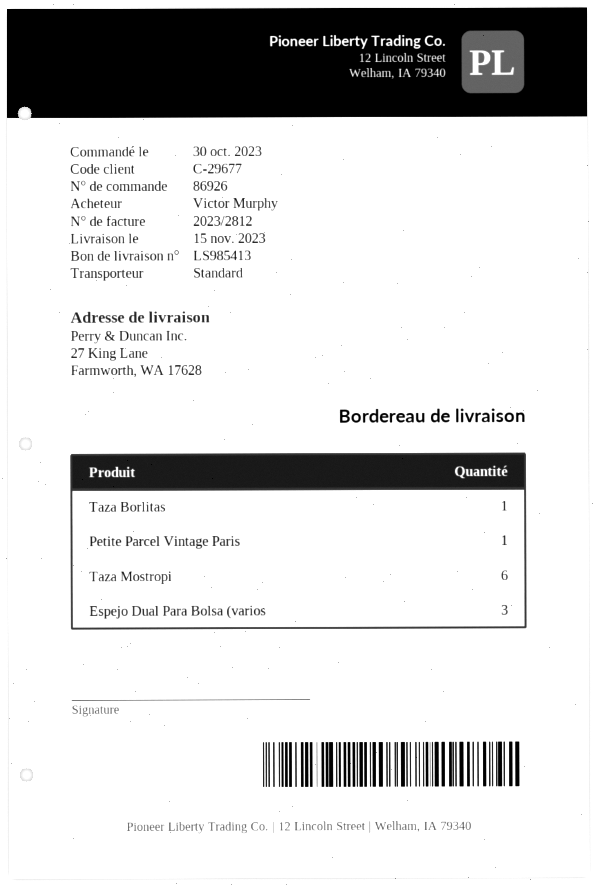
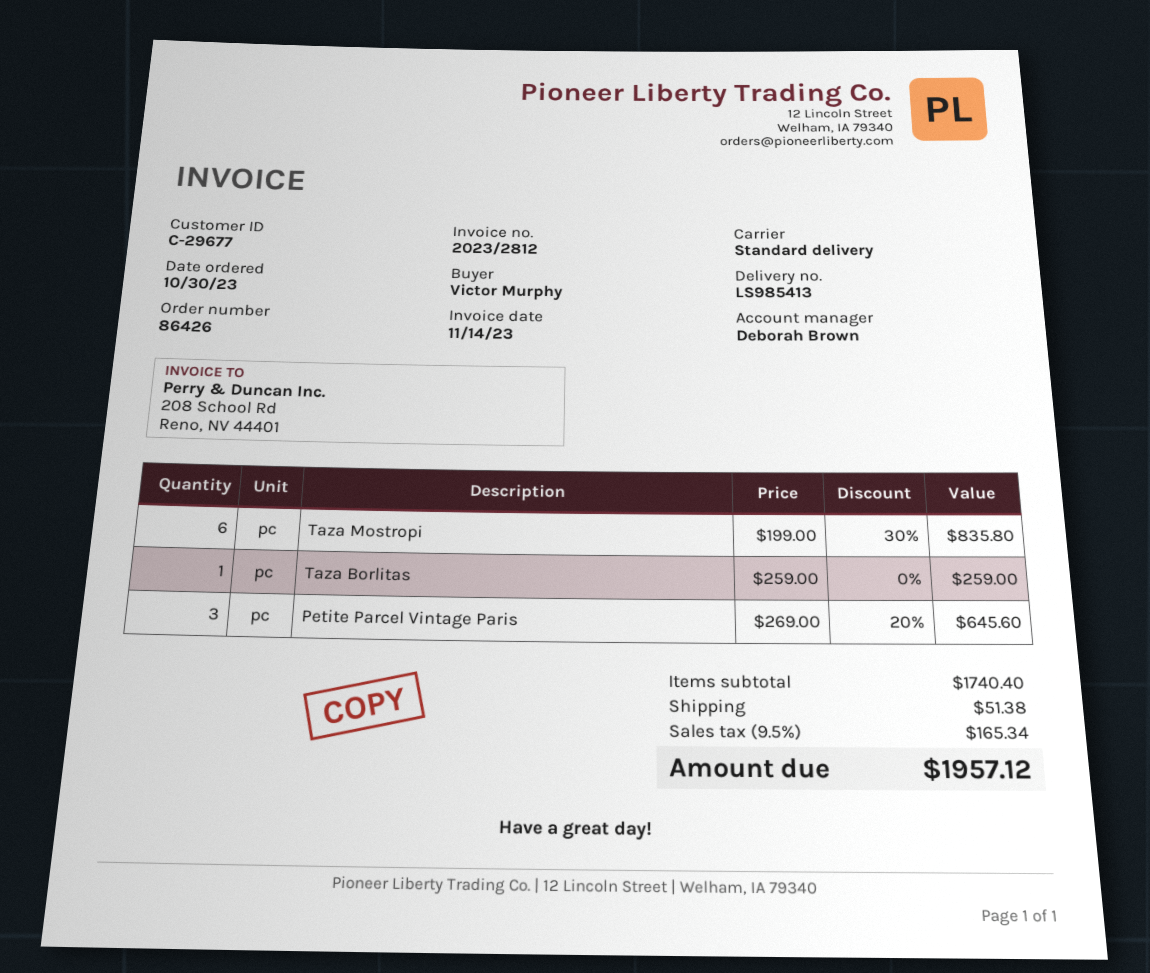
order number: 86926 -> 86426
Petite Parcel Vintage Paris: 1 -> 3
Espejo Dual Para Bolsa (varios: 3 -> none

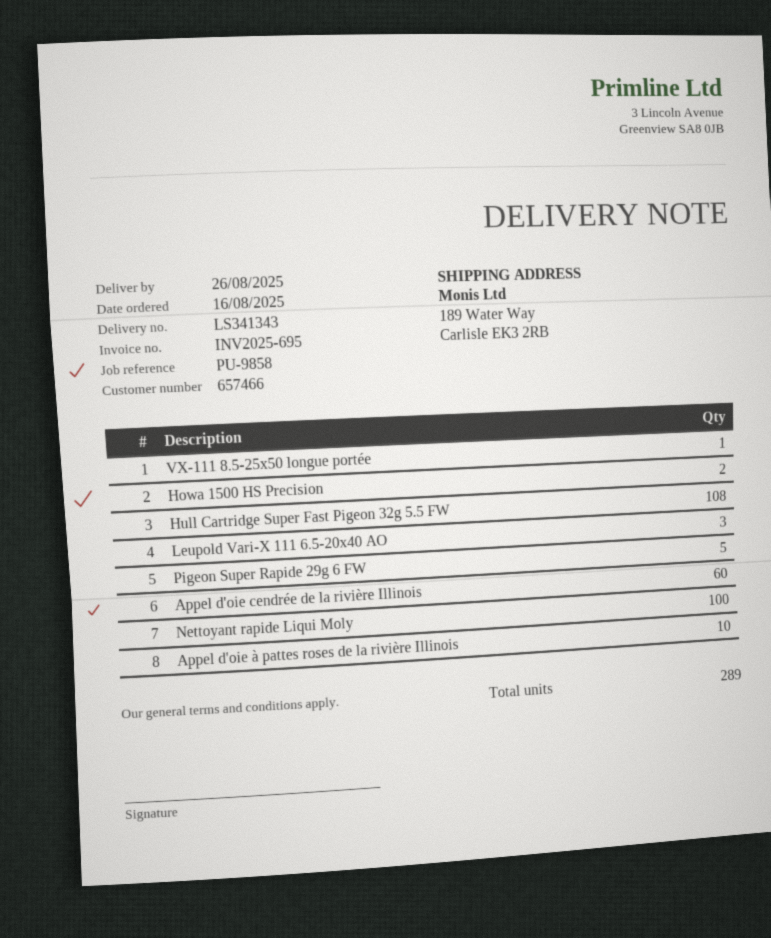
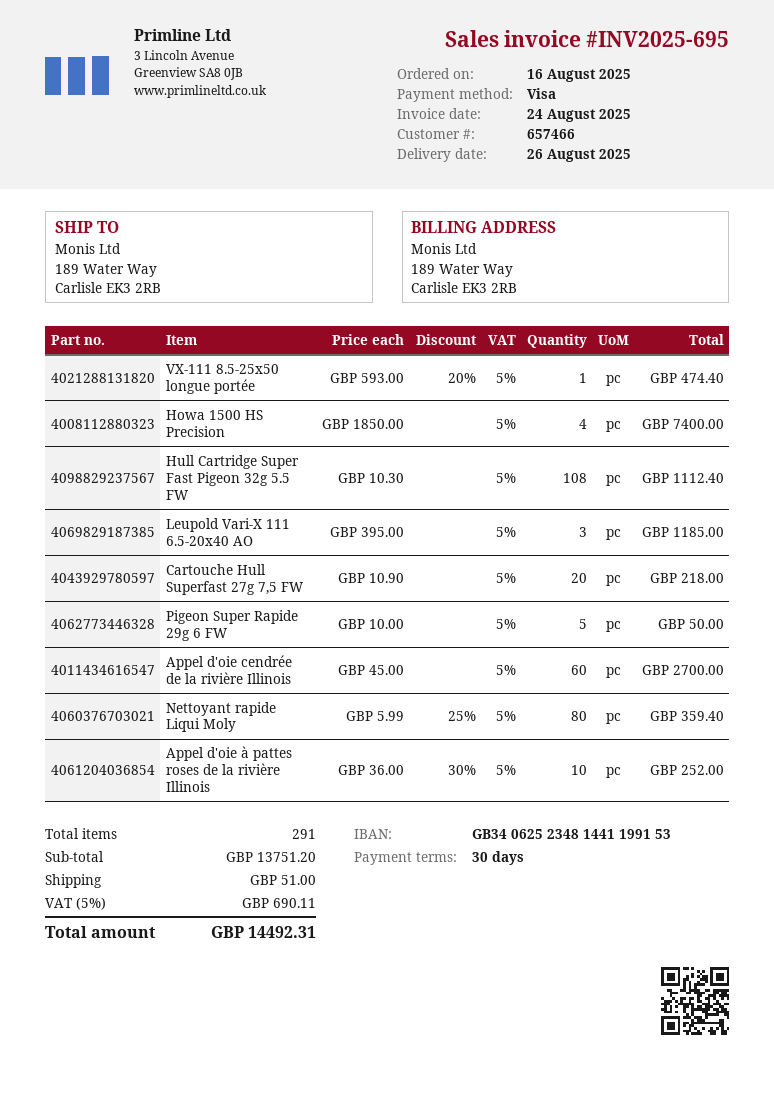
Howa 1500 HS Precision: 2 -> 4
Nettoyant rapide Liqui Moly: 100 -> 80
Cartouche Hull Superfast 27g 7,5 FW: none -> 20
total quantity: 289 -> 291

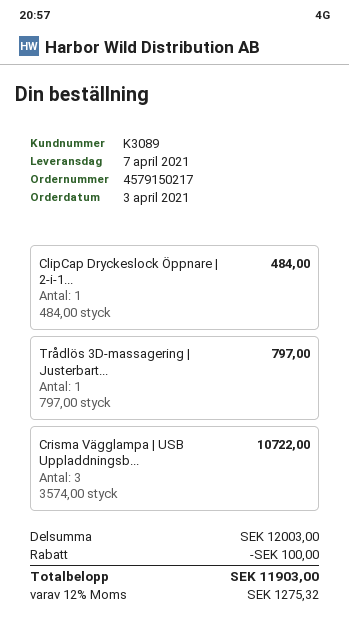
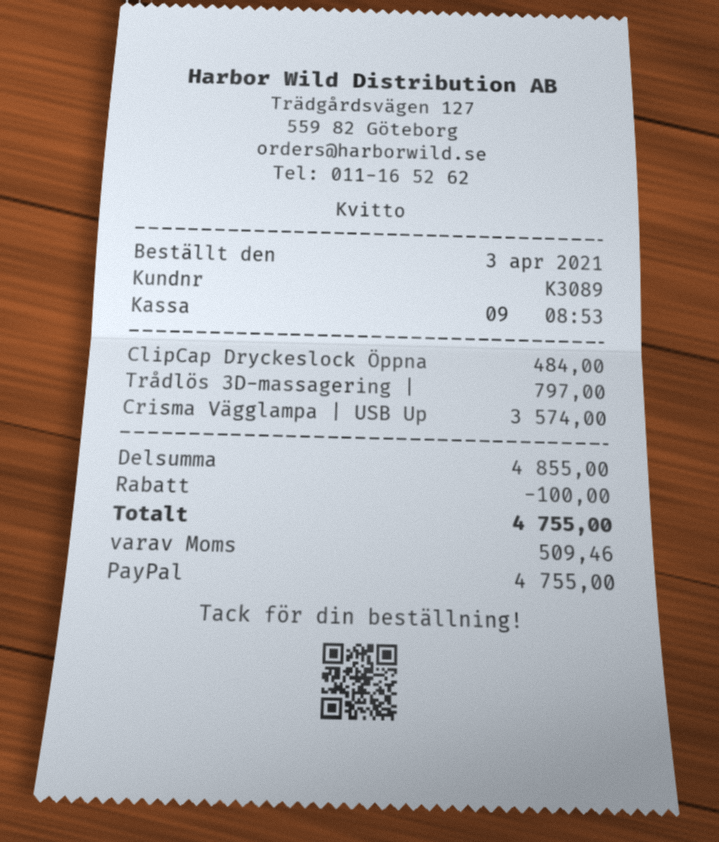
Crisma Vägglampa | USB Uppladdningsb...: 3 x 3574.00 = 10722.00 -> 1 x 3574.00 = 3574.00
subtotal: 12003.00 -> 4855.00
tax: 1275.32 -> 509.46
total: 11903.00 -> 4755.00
= = = = =
**Problem to work on**
Restate exactly, please, only the lines between the start of the data and the line containing "total quantity: 289 -> 291", both ends included, skipping the pictures.

**Exercise output**
order number: 86926 -> 86426
Petite Parcel Vintage Paris: 1 -> 3
Espejo Dual Para Bolsa (varios: 3 -> none

Howa 1500 HS Precision: 2 -> 4
Nettoyant rapide Liqui Moly: 100 -> 80
Cartouche Hull Superfast 27g 7,5 FW: none -> 20
total quantity: 289 -> 291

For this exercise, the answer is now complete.